Stored data:
════

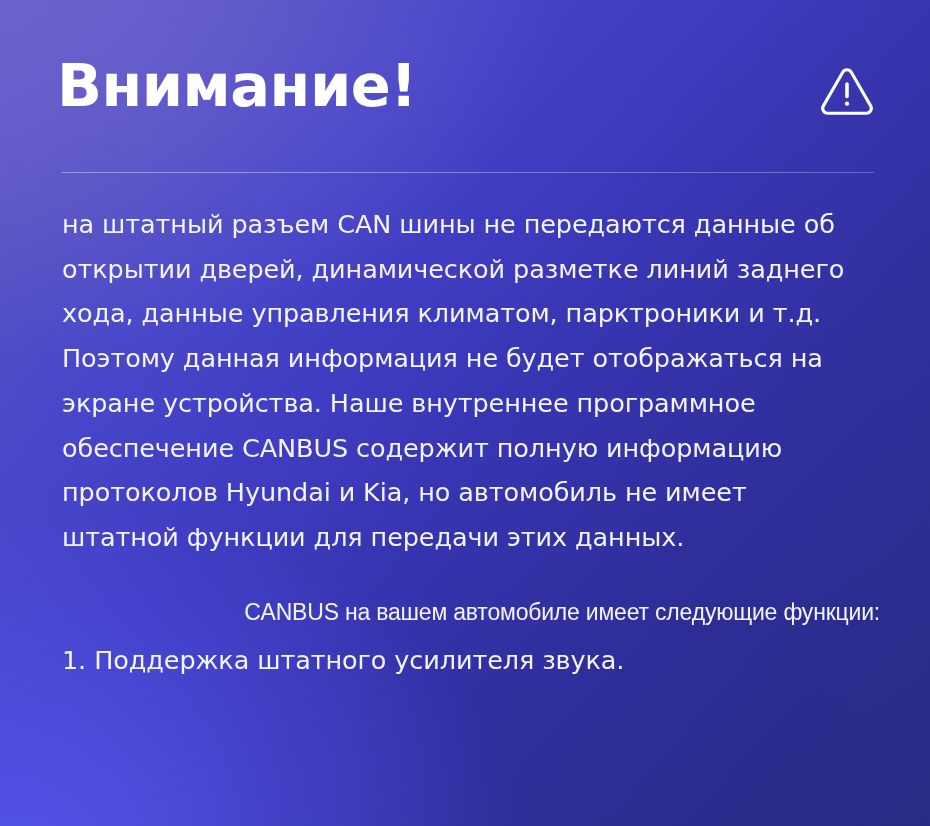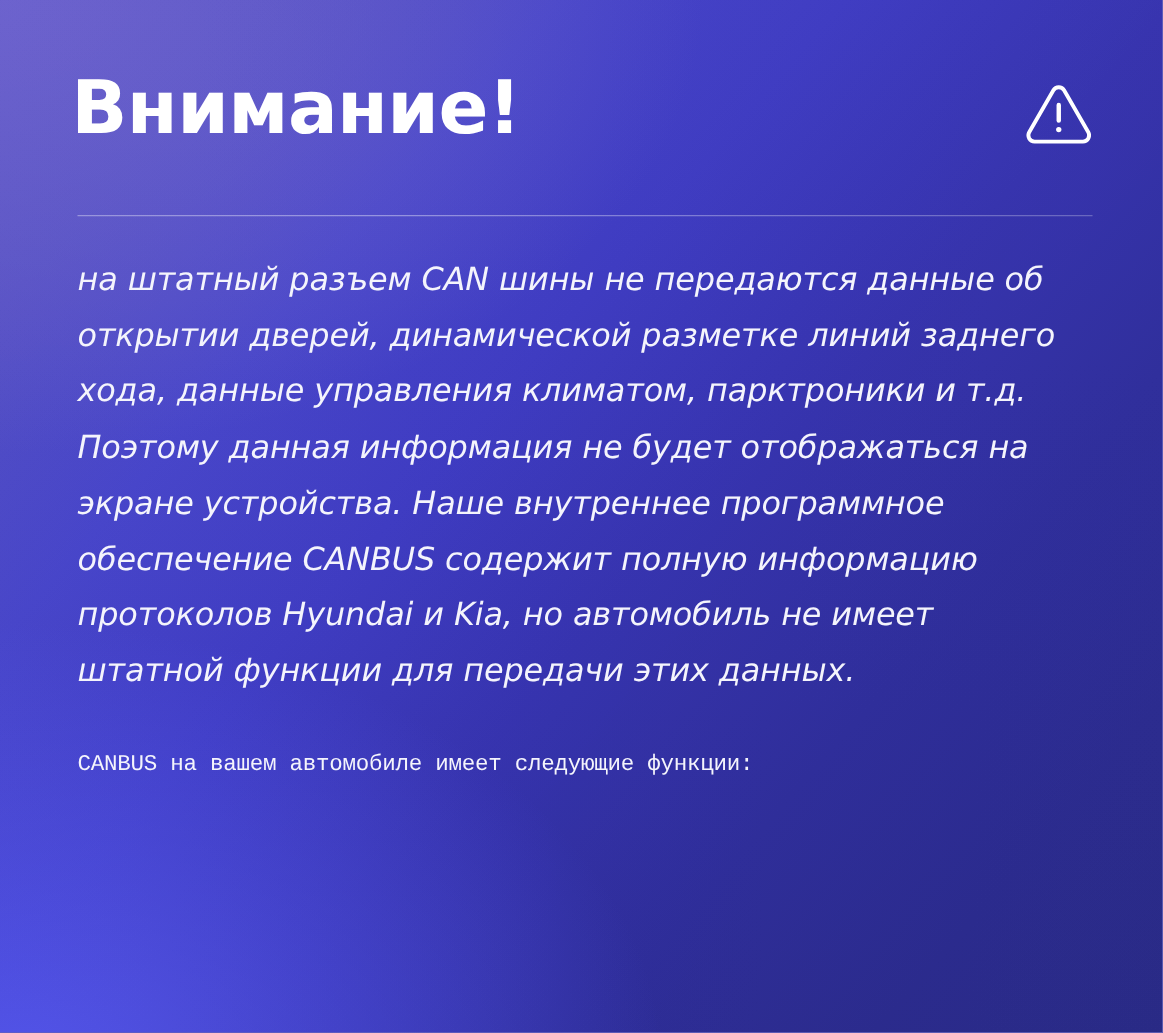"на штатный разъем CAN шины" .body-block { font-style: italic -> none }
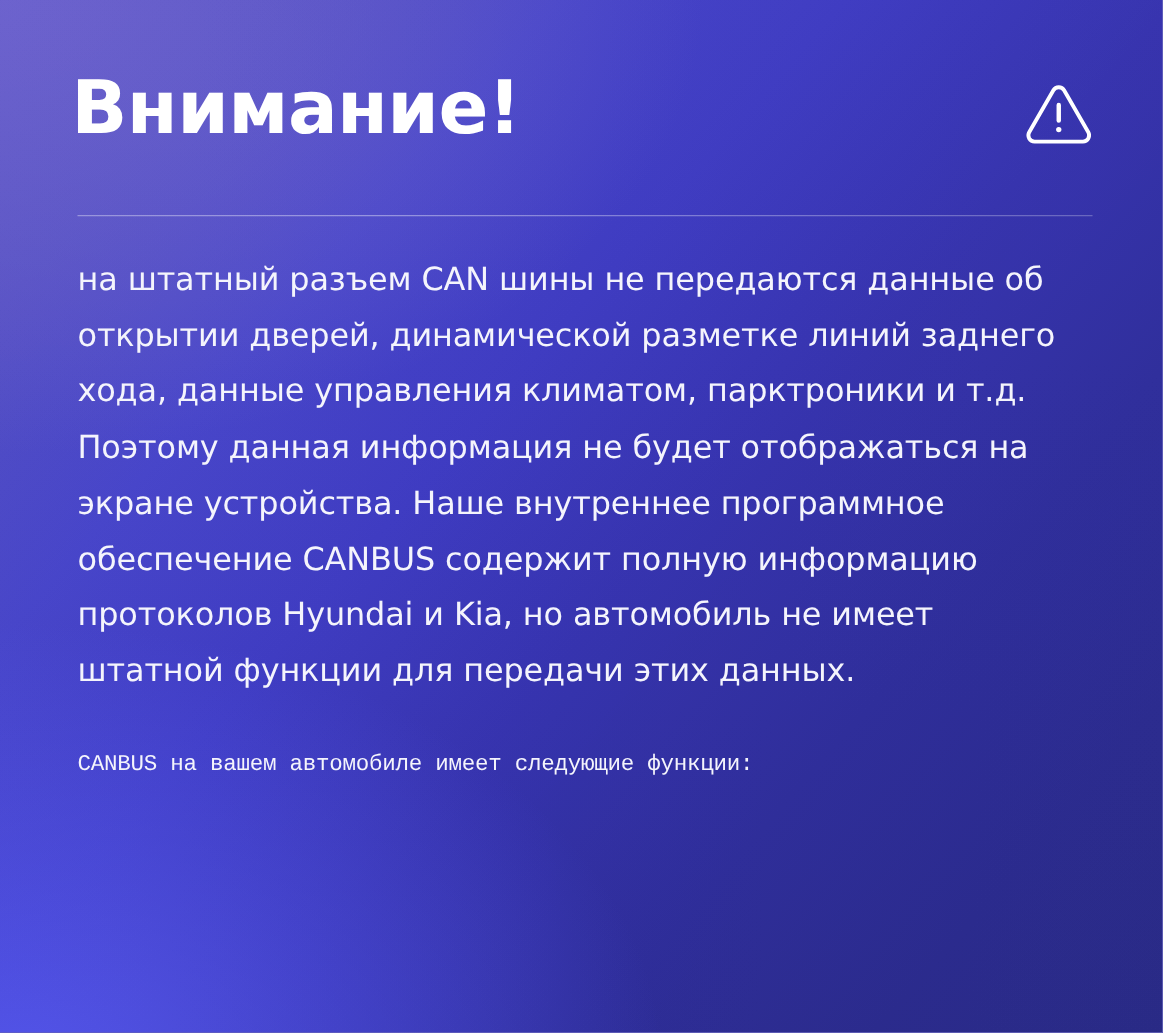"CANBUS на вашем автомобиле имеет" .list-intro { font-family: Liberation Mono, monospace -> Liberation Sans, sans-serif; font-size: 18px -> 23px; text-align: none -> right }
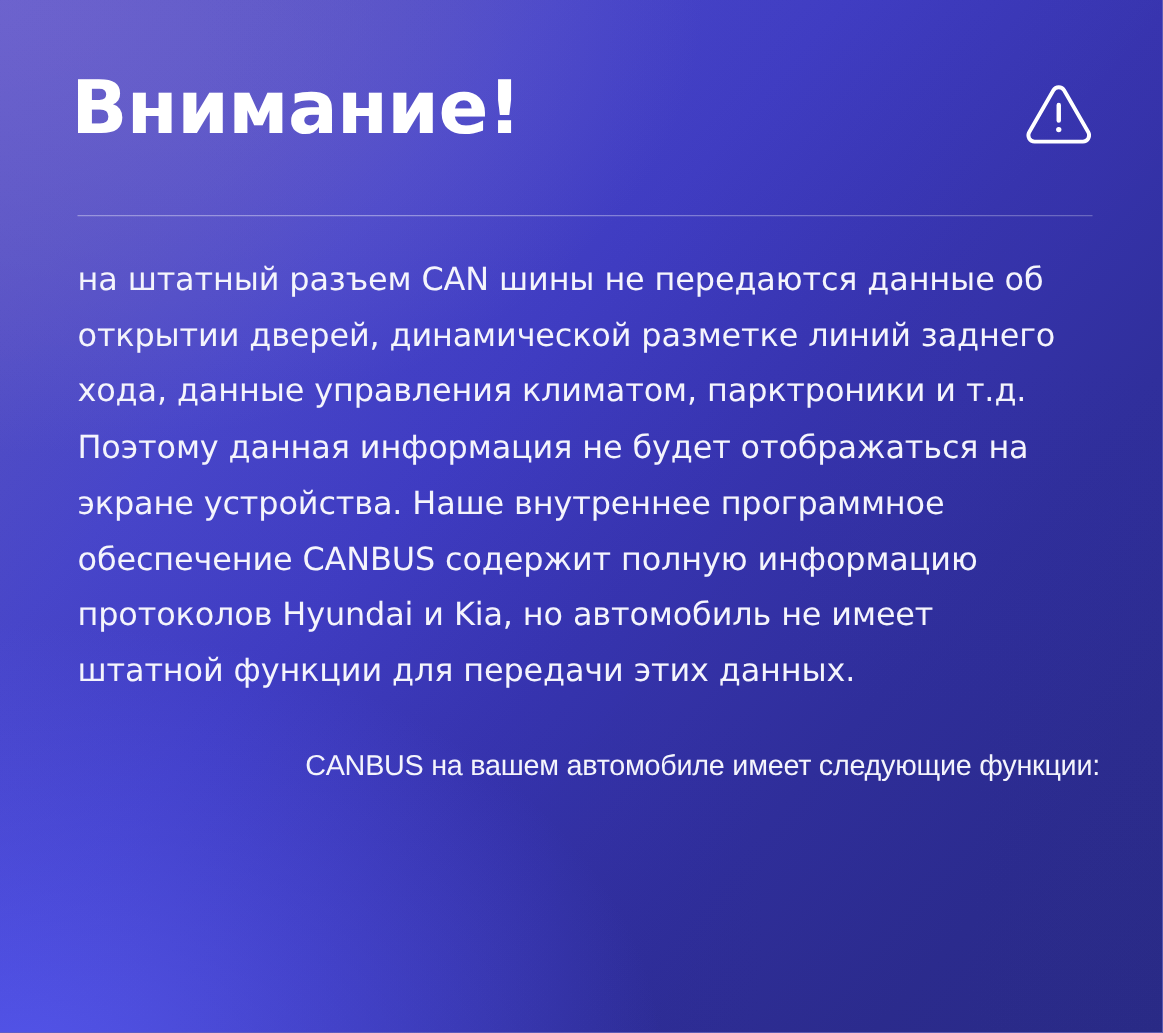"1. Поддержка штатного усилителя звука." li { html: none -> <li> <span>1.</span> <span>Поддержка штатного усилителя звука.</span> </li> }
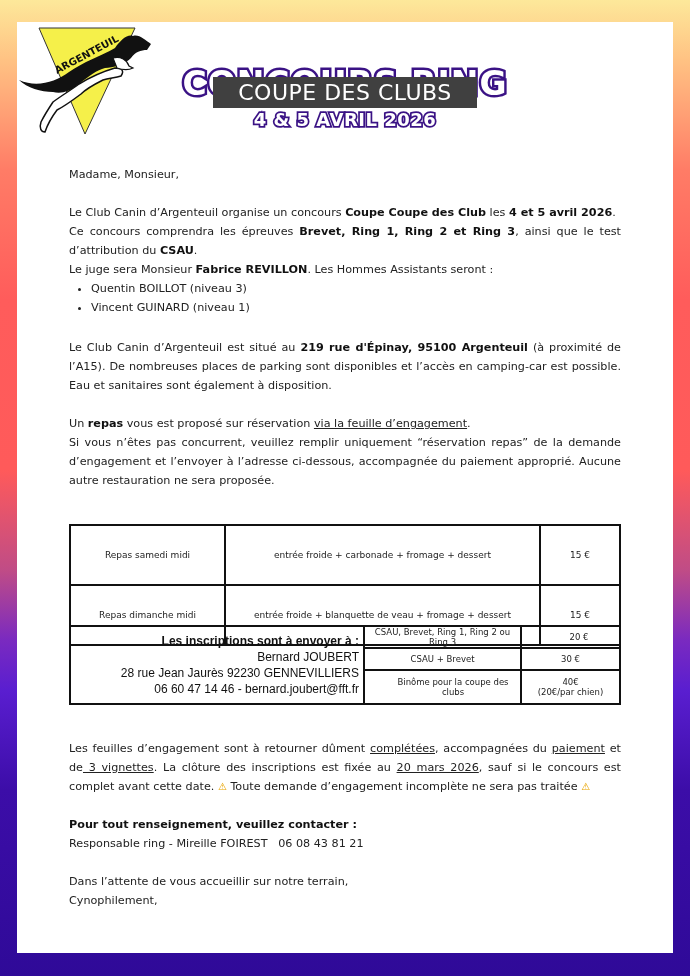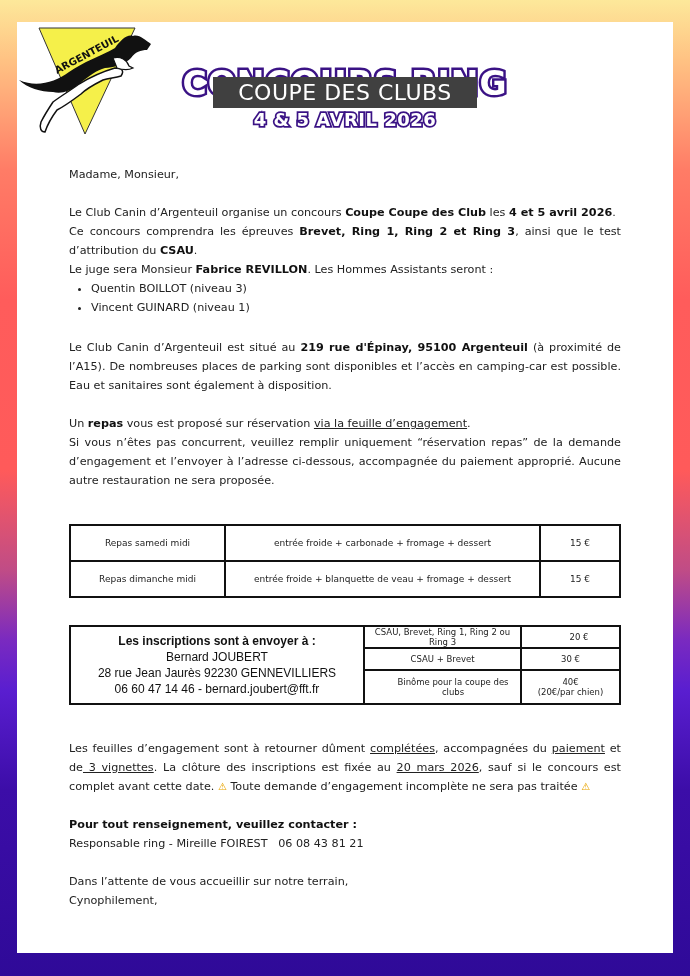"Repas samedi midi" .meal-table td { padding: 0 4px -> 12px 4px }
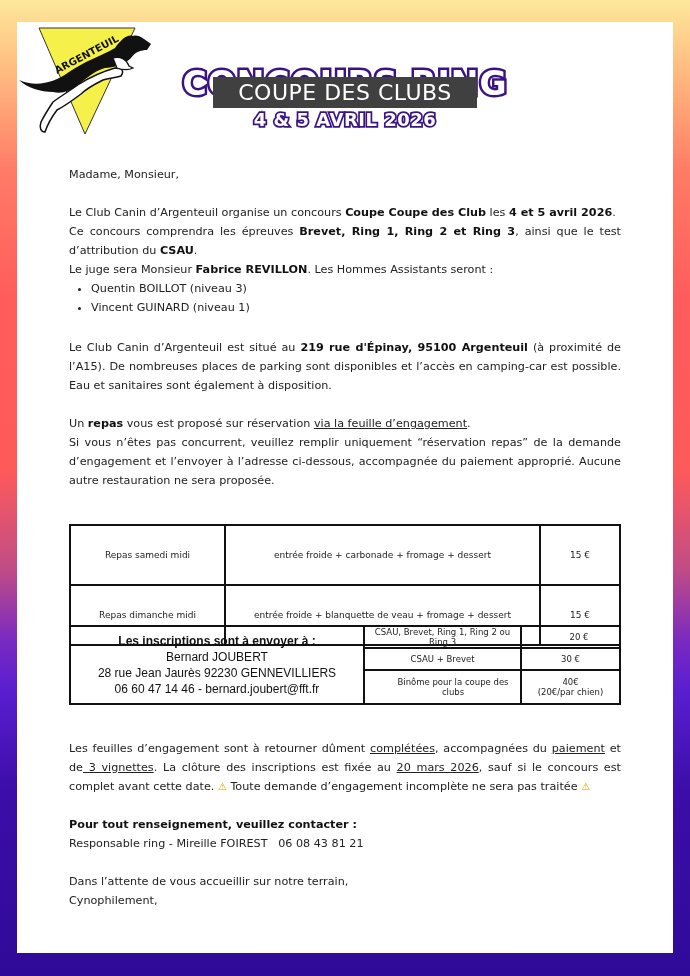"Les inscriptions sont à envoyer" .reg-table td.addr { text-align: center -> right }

════

→ EXERCISE PROMPT: Although the records above contain pictures, the copy should hold only the lines from their start through the line containing "html: none ->", each exactly as written, and none of the pictures.

→ RESULT OF THIS TASK:
"на штатный разъем CAN шины" .body-block { font-style: italic -> none }
"CANBUS на вашем автомобиле имеет" .list-intro { font-family: Liberation Mono, monospace -> Liberation Sans, sans-serif; font-size: 18px -> 23px; text-align: none -> right }
"1. Поддержка штатного усилителя звука." li { html: none -> <li> <span>1.</span> <span>Поддержка штатного усилителя звука.</span> </li> }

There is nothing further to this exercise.